• [Work request]: Reproduce, exactly, the lines of the material below from the line containing "text: Summary ->" through the line containing "text: Email ->", with both end lines included and nothing else.

• [Extracted data]:

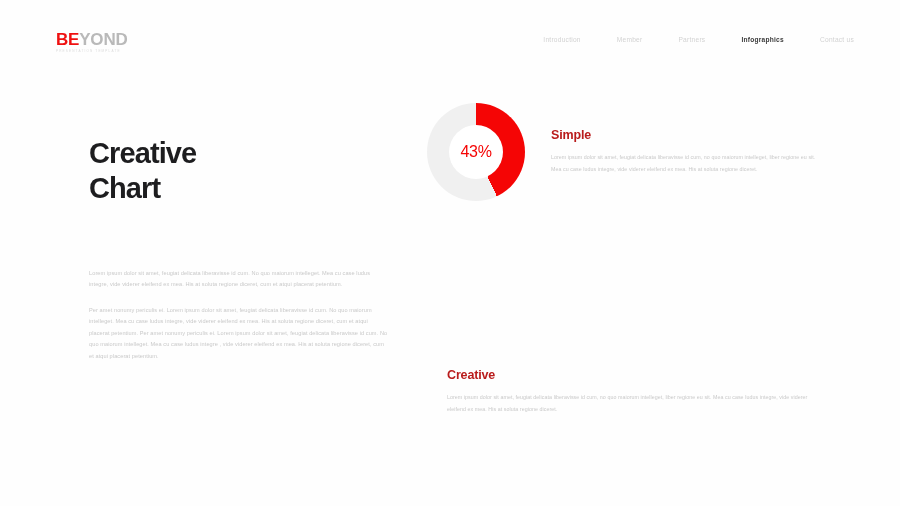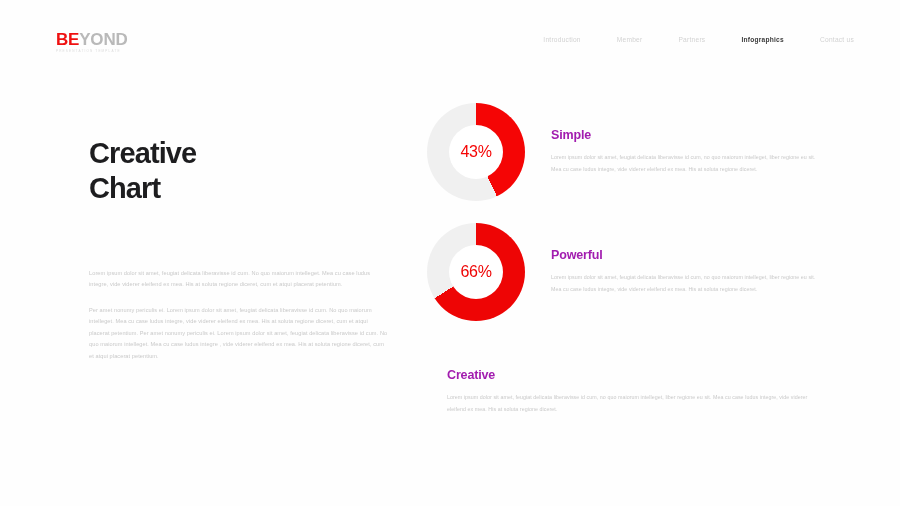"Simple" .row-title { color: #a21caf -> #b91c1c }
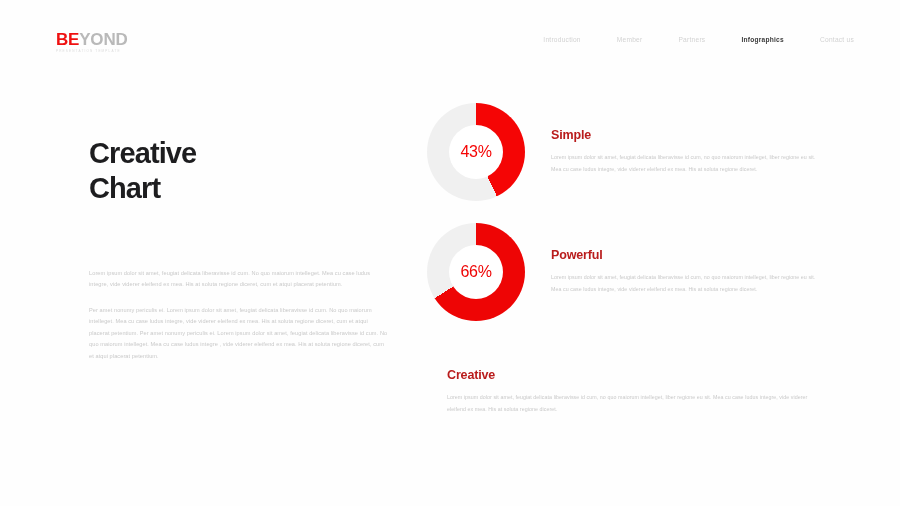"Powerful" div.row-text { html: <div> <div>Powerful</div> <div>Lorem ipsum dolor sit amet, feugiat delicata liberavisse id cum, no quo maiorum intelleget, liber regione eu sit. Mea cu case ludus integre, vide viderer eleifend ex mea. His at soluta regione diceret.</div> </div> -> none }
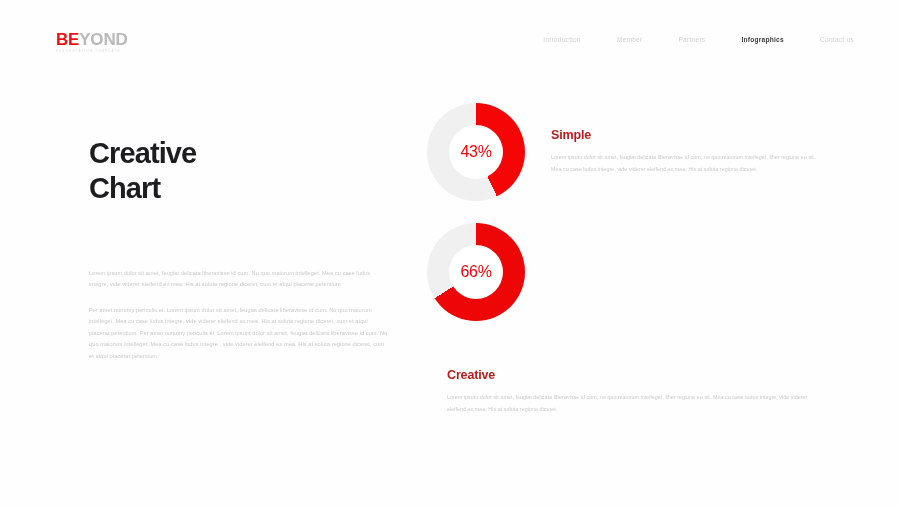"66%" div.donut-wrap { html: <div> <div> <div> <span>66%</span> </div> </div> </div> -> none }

---

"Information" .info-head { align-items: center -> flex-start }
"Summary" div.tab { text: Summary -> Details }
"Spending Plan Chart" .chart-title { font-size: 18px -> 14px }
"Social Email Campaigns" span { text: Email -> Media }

• [Result of this task]:
"Summary" div.tab { text: Summary -> Details }
"Spending Plan Chart" .chart-title { font-size: 18px -> 14px }
"Social Email Campaigns" span { text: Email -> Media }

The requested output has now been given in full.